Expression Language Extensions
Here are some notes on potential extensions and improvements to the language for creating new variables.
Documentation
- Explain in the manual that there are actually two levels of evaluation going on: first, evaluate an expression to return an Opus variable; and second, compute the value of a variable for a dataset.
- Look at reorganizing the manual - there is material on expressions in two chapters, and perhaps this should be merged.
- Write additional tutorial material (either as a tutorial or in the manual) about techniques for using expressions, based on the experience so far.
Improvements to Syntax and Semantics
Deprecate fully-qualified variable names
Instead, use dataset-qualified names. Datasets should define inheritance relations, so that for example psrc_parcel should inherit from urbansim_parcel. If a variable name isn't found in the given dataset, search up the inheritance hierarchy for it. For backwards compatibility continue to allow fully-qualified names though. (Note: check on 'package_order' - do we need to do something with that here?)

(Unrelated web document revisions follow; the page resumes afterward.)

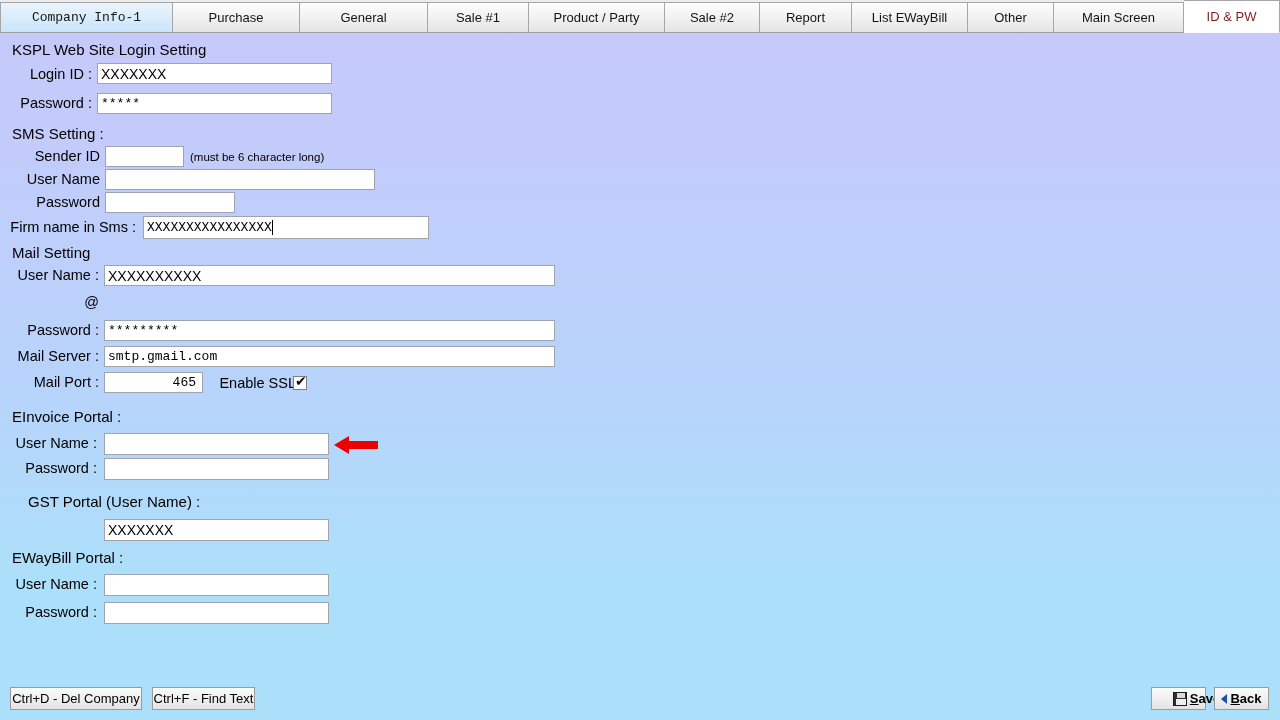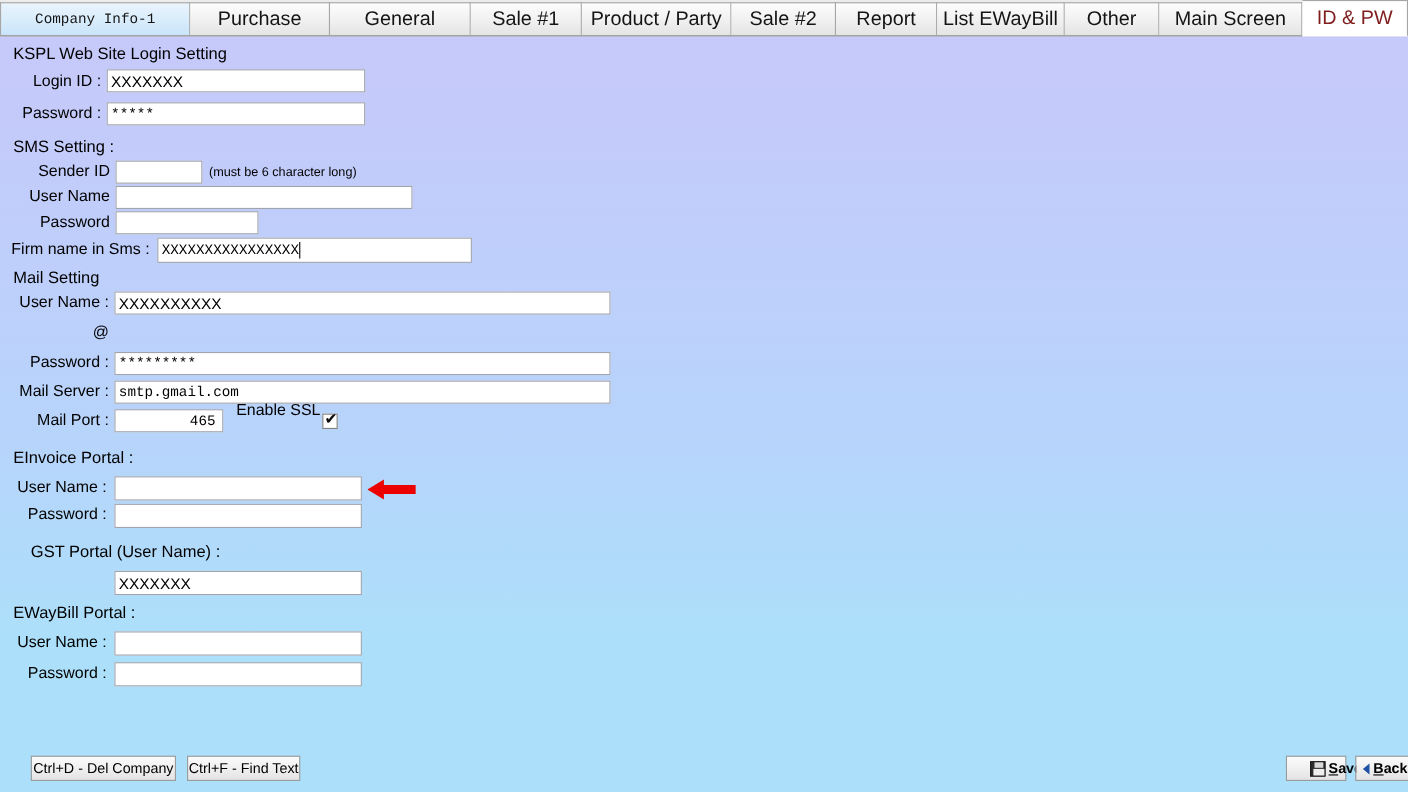--- a/index.html
+++ b/index.html
@@ -43,7 +43,7 @@
     display: flex;
     align-items: center;
     justify-content: center;
-    font-size: 18px;
+    font-size: 13px;
     color: #141414;
     letter-spacing: 0px;
     box-sizing: border-box;

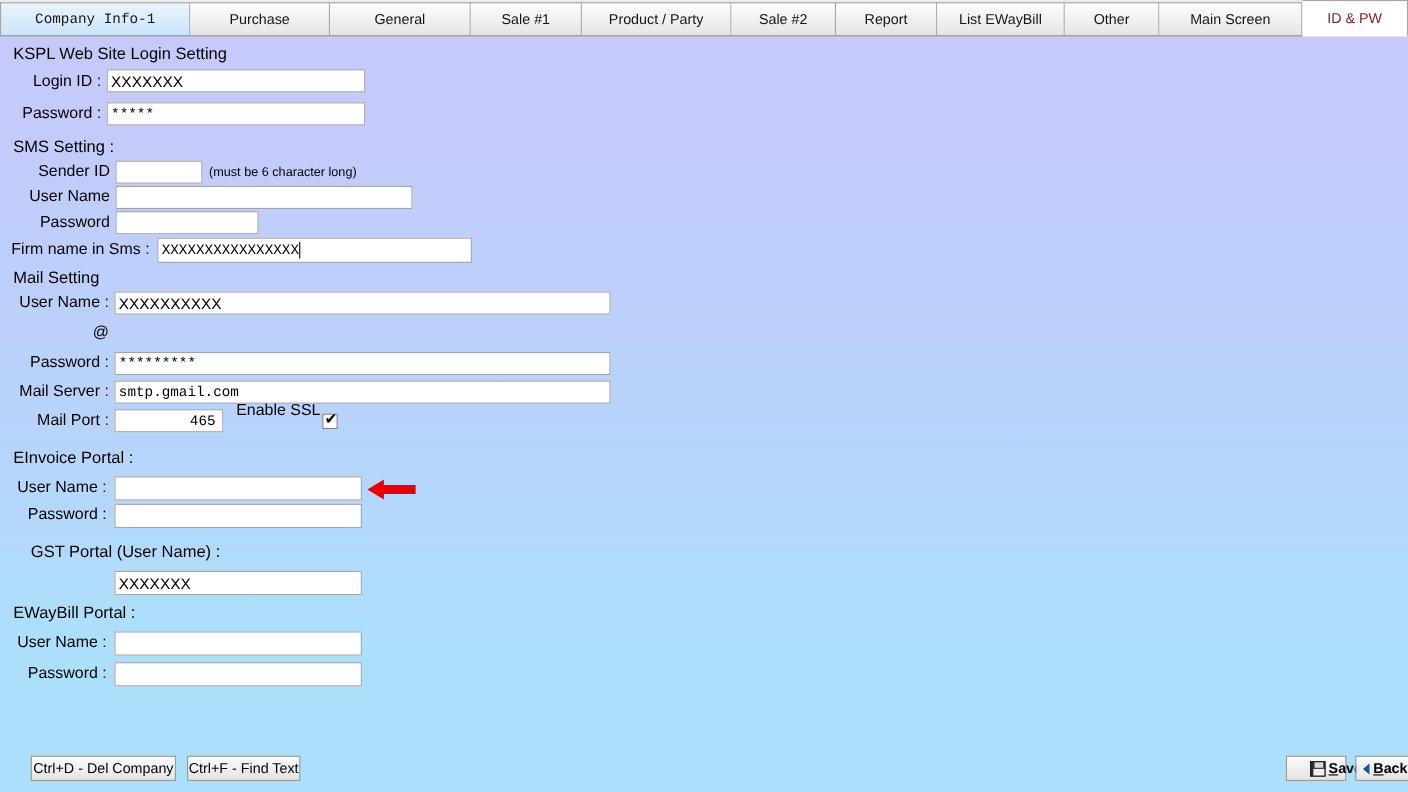--- a/index.html
+++ b/index.html
@@ -307,7 +307,7 @@
 
     <div class="lbl" style="left:0px; top:341px; width:99px;">Mail Port :</div>
     <div class="fld mono right" style="left:104px; top:339px; width:99px; height:21px;">465</div>
-    <div class="lbl" style="left:210px; top:332px; width:86px; text-align:center;">Enable SSL</div>
+    <div class="lbl" style="left:210px; top:342px; width:86px; text-align:right;">Enable SSL</div>
     <div class="cbox" style="left:293px; top:343px;">
       <span class="tick">✔</span>
     </div>

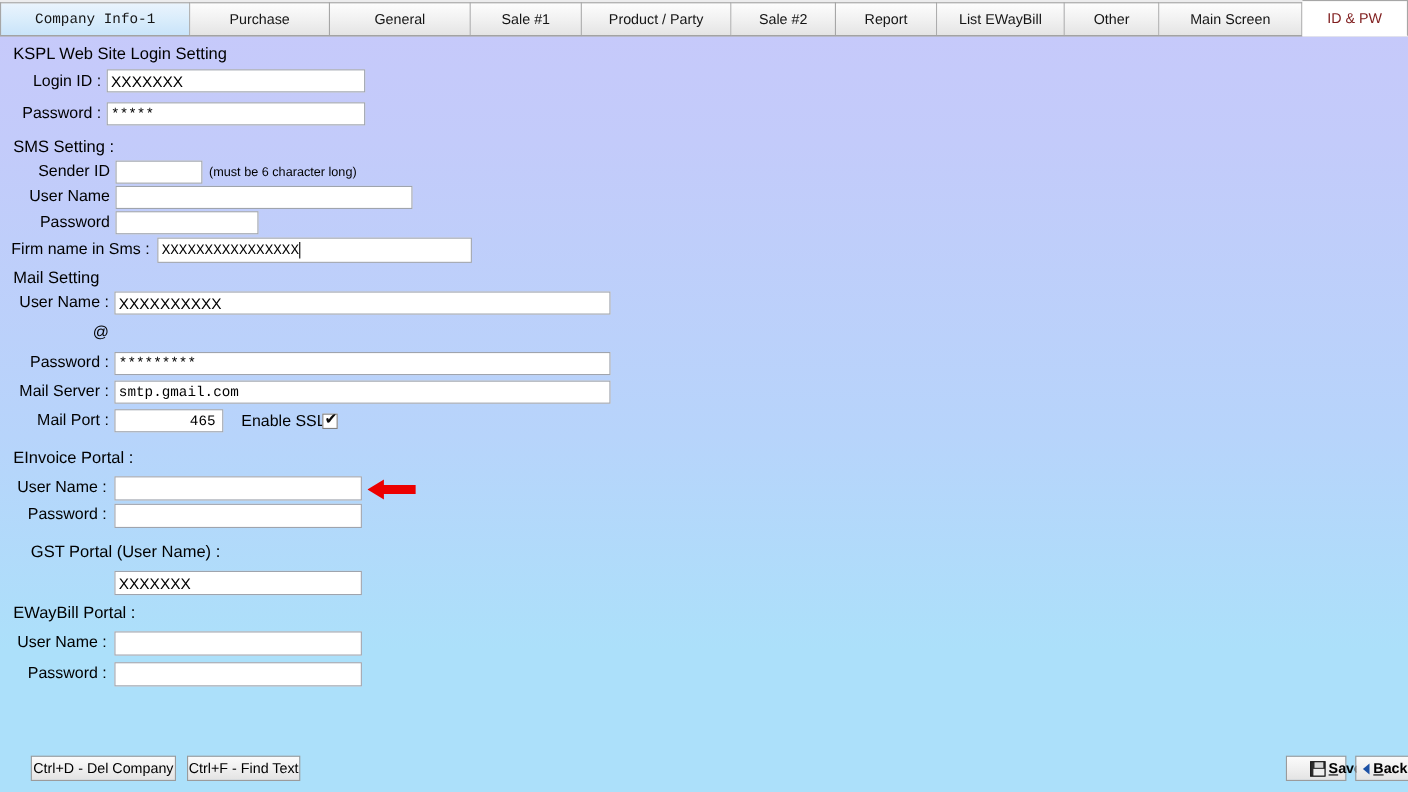--- a/index.html
+++ b/index.html
@@ -189,7 +189,6 @@
     white-space: nowrap;
     cursor: default;
     user-select: none;
-    margin-left: 18px;
   }
   .btn .u { text-decoration: underline; }
   .btn b { font-weight: bold; }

Eliminate need for 'intermediates'
Eliminate the need for the 'intermediates' parameter in aggregate and disaggregate calls. This implies that datasets should know about containment relations. For an aggregation, if the dataset of the variable being aggregated isn't immediately contained in the aggregating dataset, search the containment DAG for a path between them, and if found, use that to get the intermediate datasets. If there is more than one way to do the aggregation, should we pick the first one, or give an error? (Probably pick the first one -- if the user cares, he/she can use an explicit list of intermediates. At most give a warning.)
For example, consider the expression
neighborhood.aggregate(gridcell.population), intermediates=[zone,faz])
If we have the containment relations gridcell in faz, faz in zone, and zone in neighborhood, then we can just write this as
neighborhood.aggregate(gridcell.population))
When computing the value of the variable, we'd search to see what gridcell is contained in, and find the path to neighborhood via faz and zone.
Use standard syntax for parameters
The current syntax (using SSS and DDD inside variable names) is nonstandard. This should be replaced with method parameters, using keywords for readability as needed.
For example, on the calling side, is_near_SSS_if_threshold_is_DDD would become
is_near(feature, threshhold)
and a use like is_near_highway_if_threshold_is_4 would become
is_near(feature='highway', threshhold=4)
We also need to support this in definitions. Variables defined using Python classes might work without any changes (except for using clearer names for the class and the arguments to the __init__ method). For example the __init__ method for is_near_SSS_if_threshold_is_DDD is:
def __init__(self, location, number):
self.location = location
self.number = number
Variable.__init__(self)
which seems to be what we want.
At least for simple cases, we also want to allow parameters in the definitions in the aliases.py file. Perhaps syntactically this could look like a function definition:
def plan_type(i):
return parcel.plan_type_id==i
replacing aliases such as
plan_type_1 = parcel.plan_type_id==1 plan_type_2 = parcel.plan_type_id==2 ...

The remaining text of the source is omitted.